- Mark R. Dybul
-
Ambassador Mark R. Dybul, U.S. Global AIDS Coordinator
Ambassador Mark R. Dybul (born 1963) served as the United States Global AIDS Coordinator, leading the implementation of the President's Emergency Plan for AIDS Relief (PEPFAR) during the presidency of George W. Bush.[1]
Biography
Dybul received his A.B. (1985) and M.D. (1992) from Georgetown University and completed his residency in internal medicine at the University of Chicago Hospitals (1995) and a fellowship in infectious diseases at the National Institute of Allergy and Infectious Diseases (1998).[2] Before his political career began, Dybul worked with AIDS patients in San Francisco.[1] He is also a registered Independent.[1]
Dybul is openly gay.[1][3] Dybul is recognized as a leader in making PEPFAR a reality, and under his tenure PEPFAR budgets quadrupled.
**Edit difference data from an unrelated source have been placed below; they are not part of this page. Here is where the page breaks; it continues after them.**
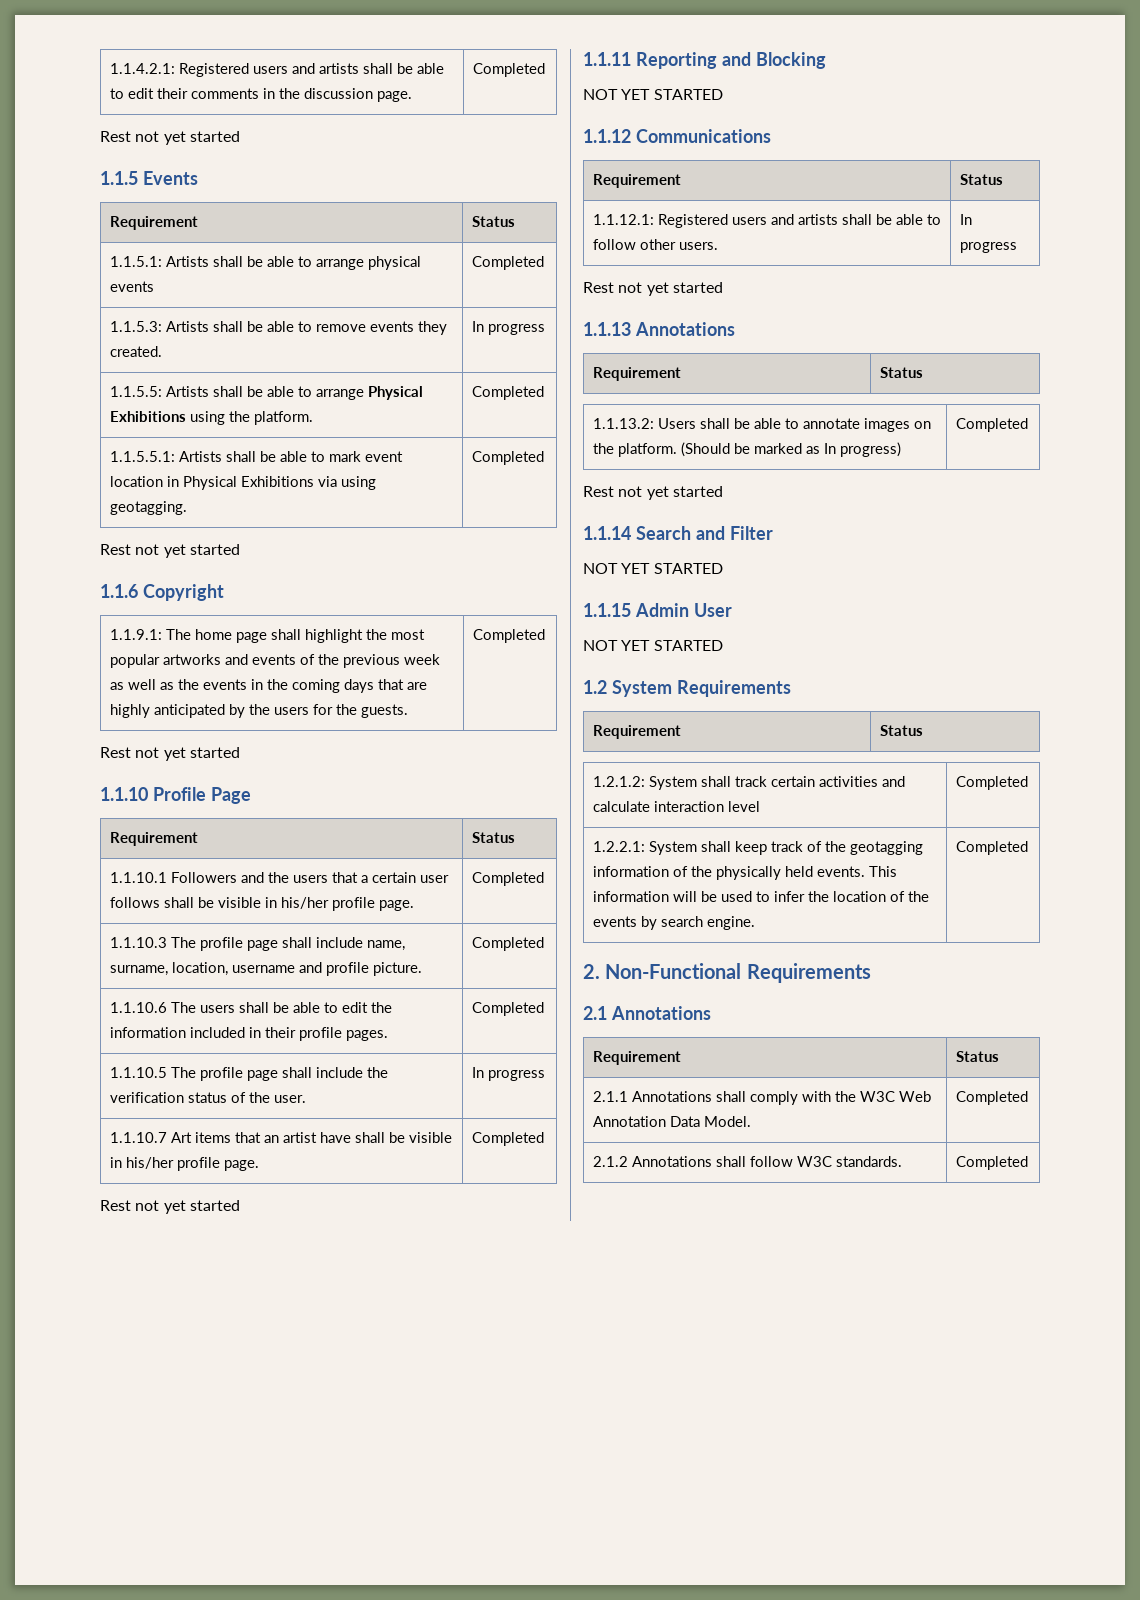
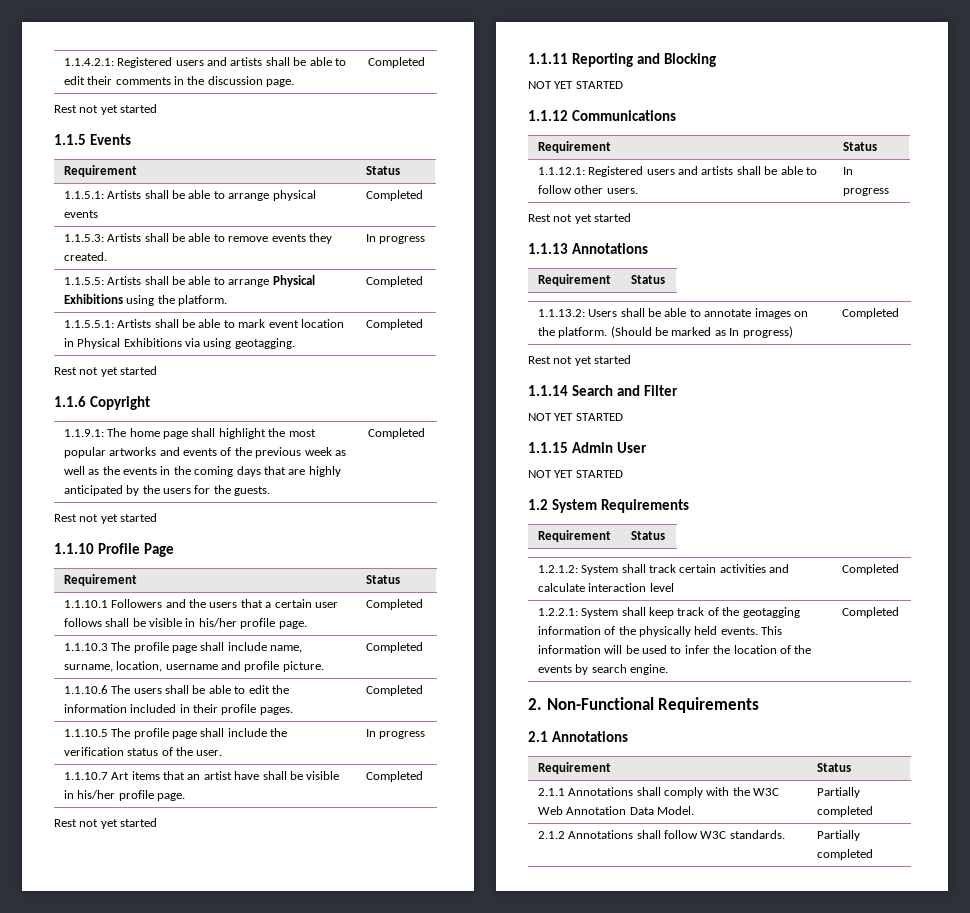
[955,1091,1028,1105] Completed -> [816,787,860,798] [816,806,873,817] Partially completed
[955,1156,1028,1170] Completed -> [816,830,860,841] [816,849,873,860] Partially completed

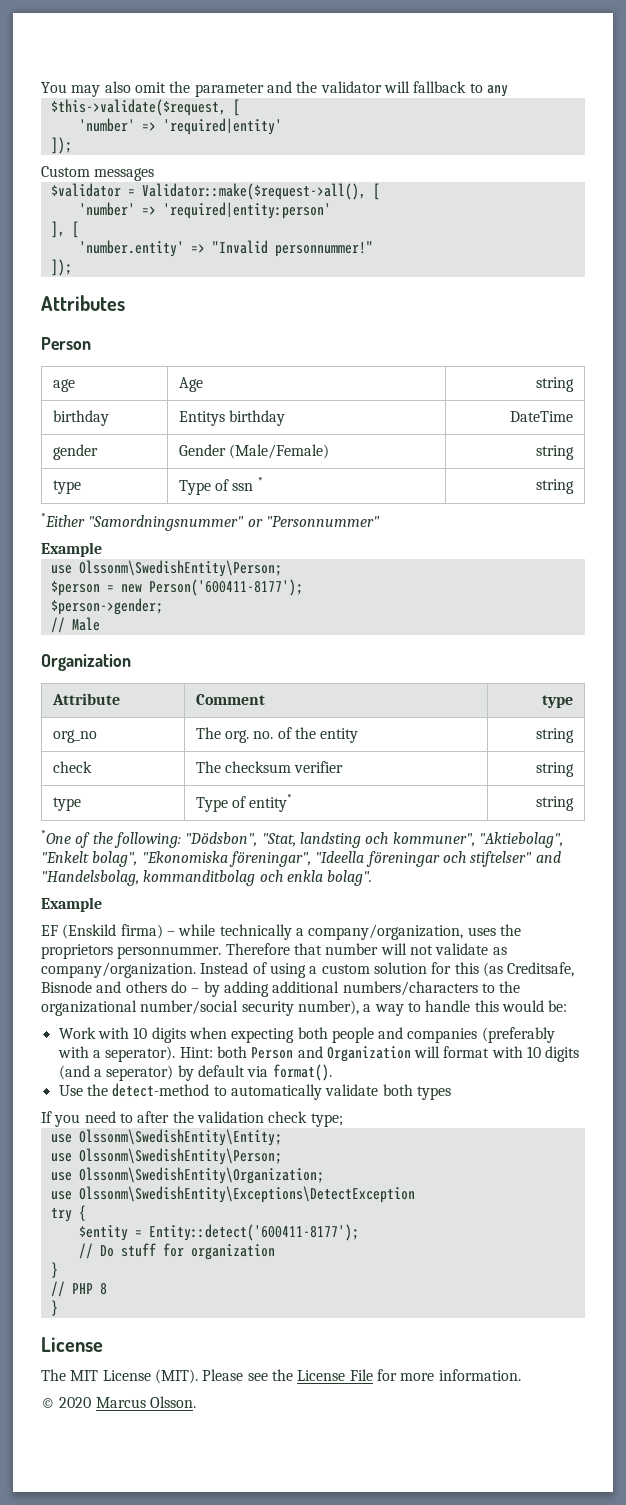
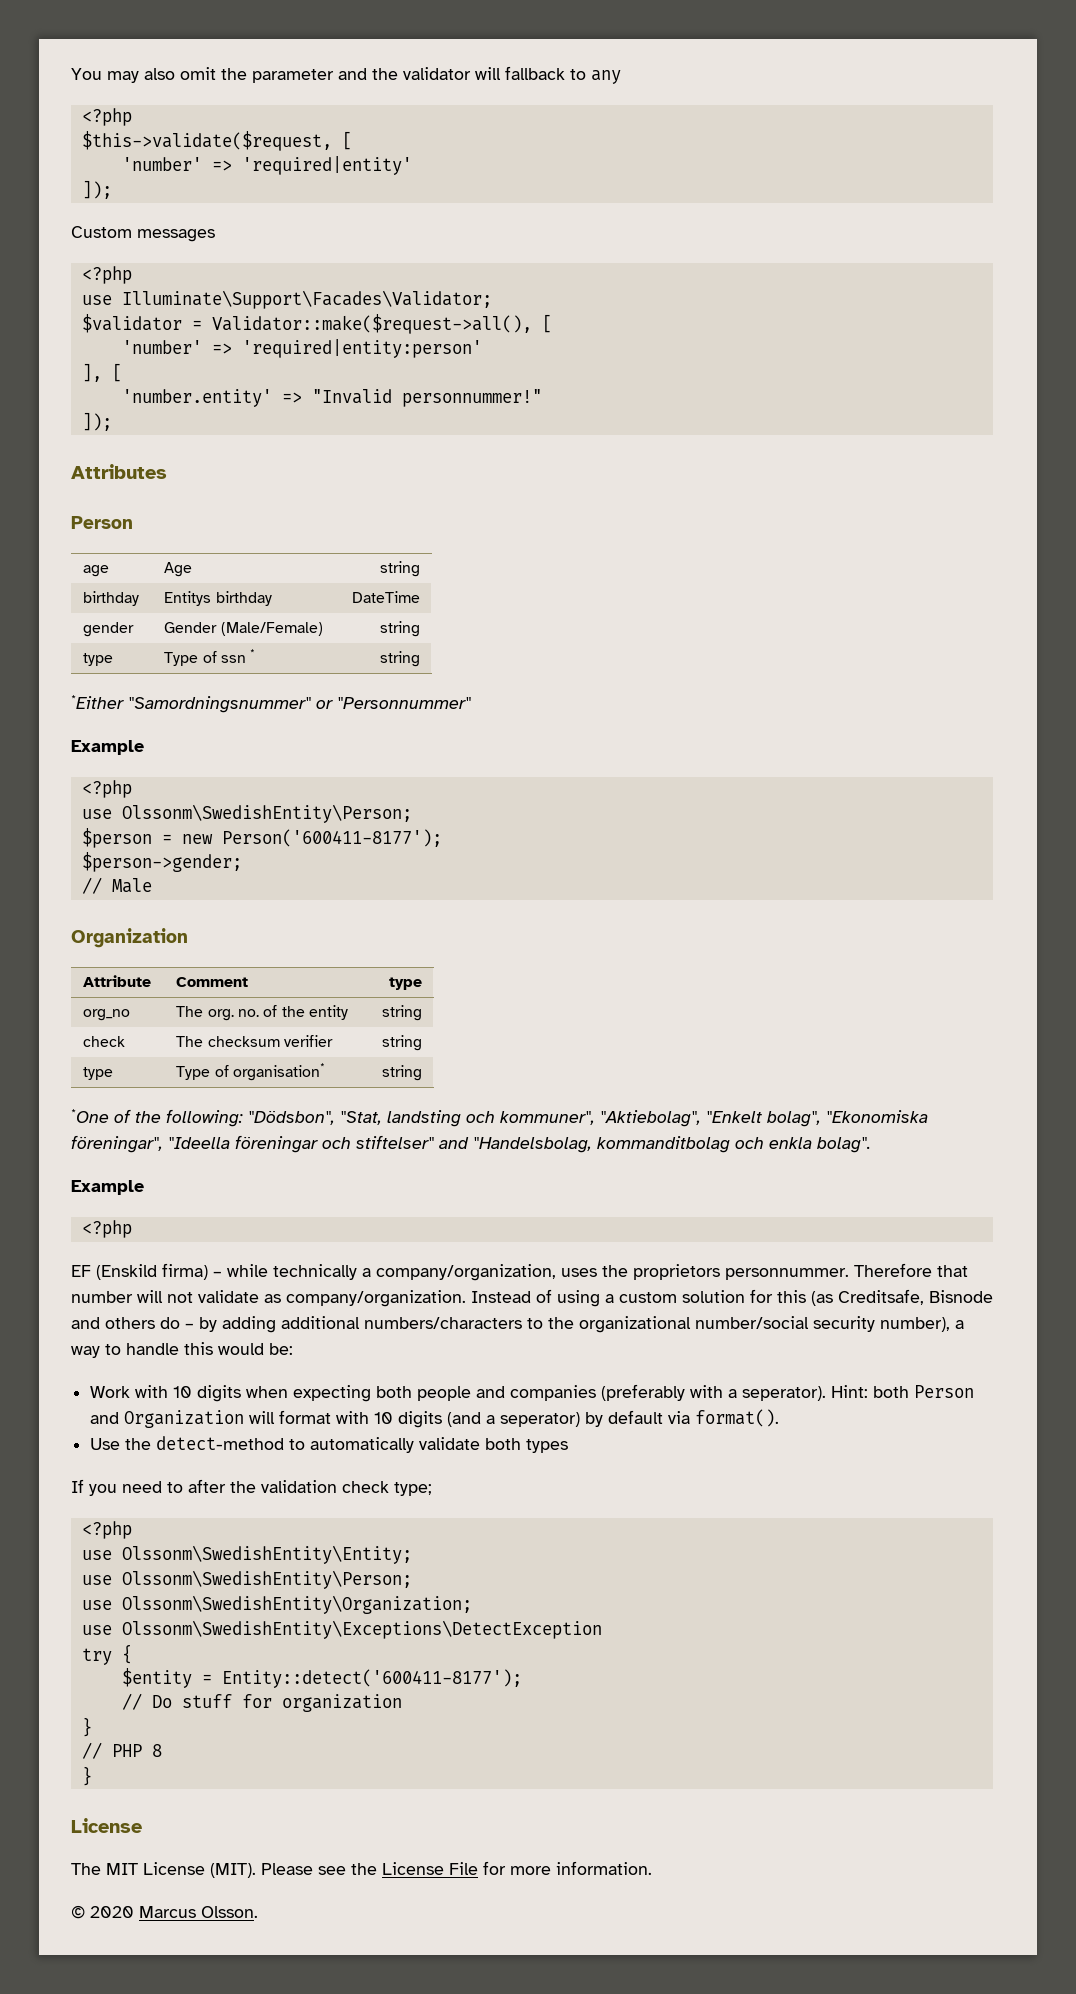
(508, 91) none -> [81,108,132,126] // <?php
(155, 174) none -> [81,266,132,284] [81,290,492,309] // <?php // use Illuminate\Support\Facades\Validator;
(102, 549) none -> [81,780,132,798] // <?php
[249,794,293,812] entity* -> [232,1063,325,1081] organisation*
(102, 904) none -> [81,1220,132,1238] // <?php
(343, 1120) none -> [81,1521,132,1539] // <?php

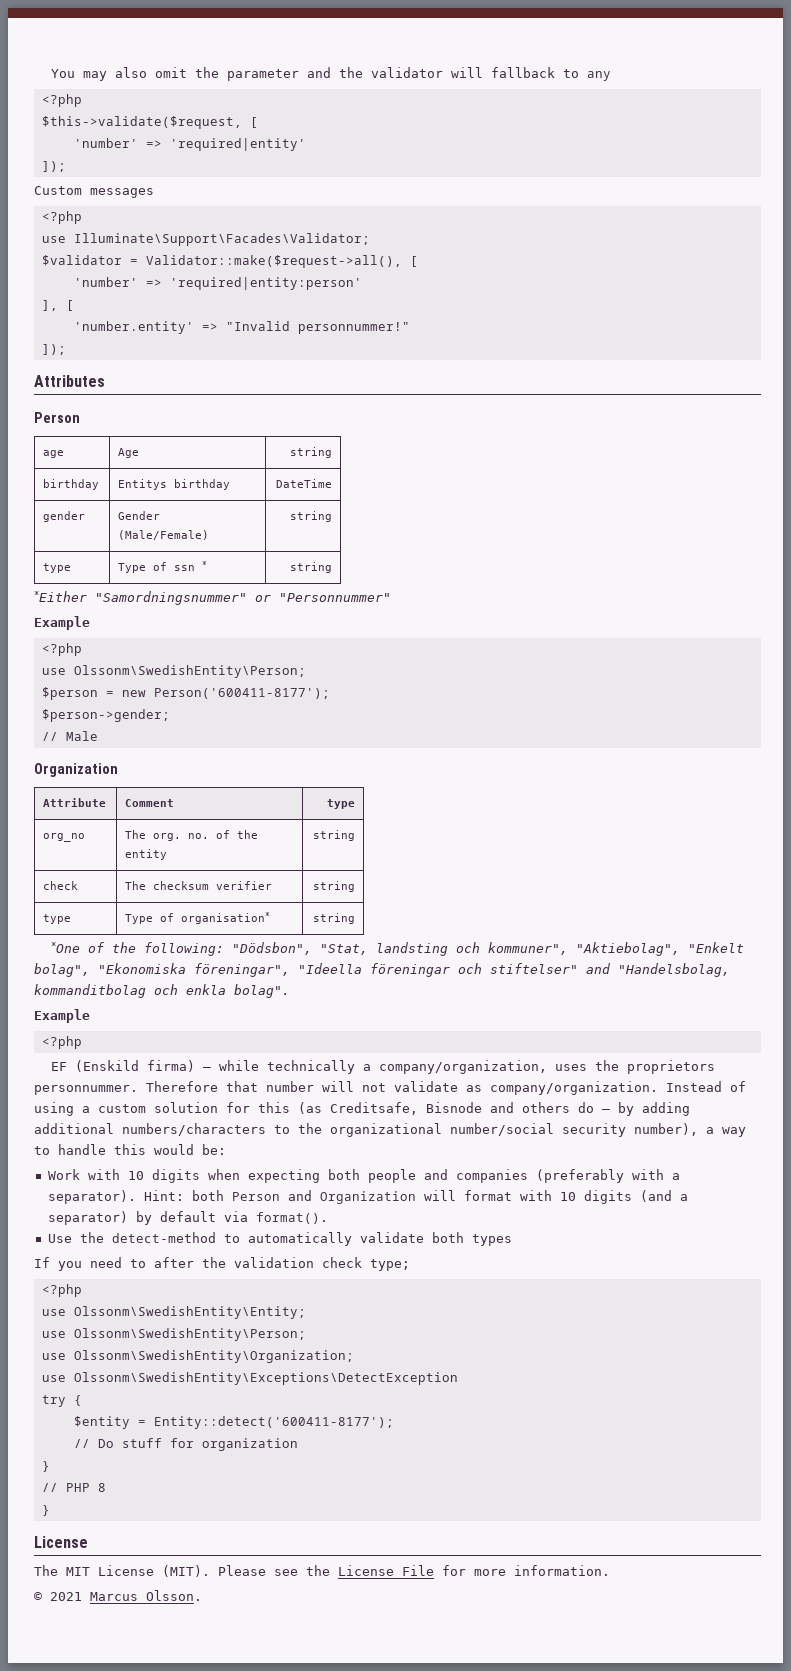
[742,1386,827,1401] seperator). -> [47,1190,136,1204] separator).
[500,1412,581,1427] seperator) -> [47,1211,128,1225] separator)
[90,1906,134,1918] 2020 -> [50,1592,82,1601] 2021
The impact of PEPFAR on the select countries receiving funding is often cited as one of the Bush Administration's most lasting successes.
Dybul was initially asked to stay on into the Barack Obama administration by the transition team.[1] However, one day after the inauguration, amid criticism by senior advisors to the President and a number of reproductive rights and AIDS activism groups over Dybul's involvement in steering funds to abstinence-only programs during the Bush Administration, Dybul received a call asking him to submit his resignation.[4]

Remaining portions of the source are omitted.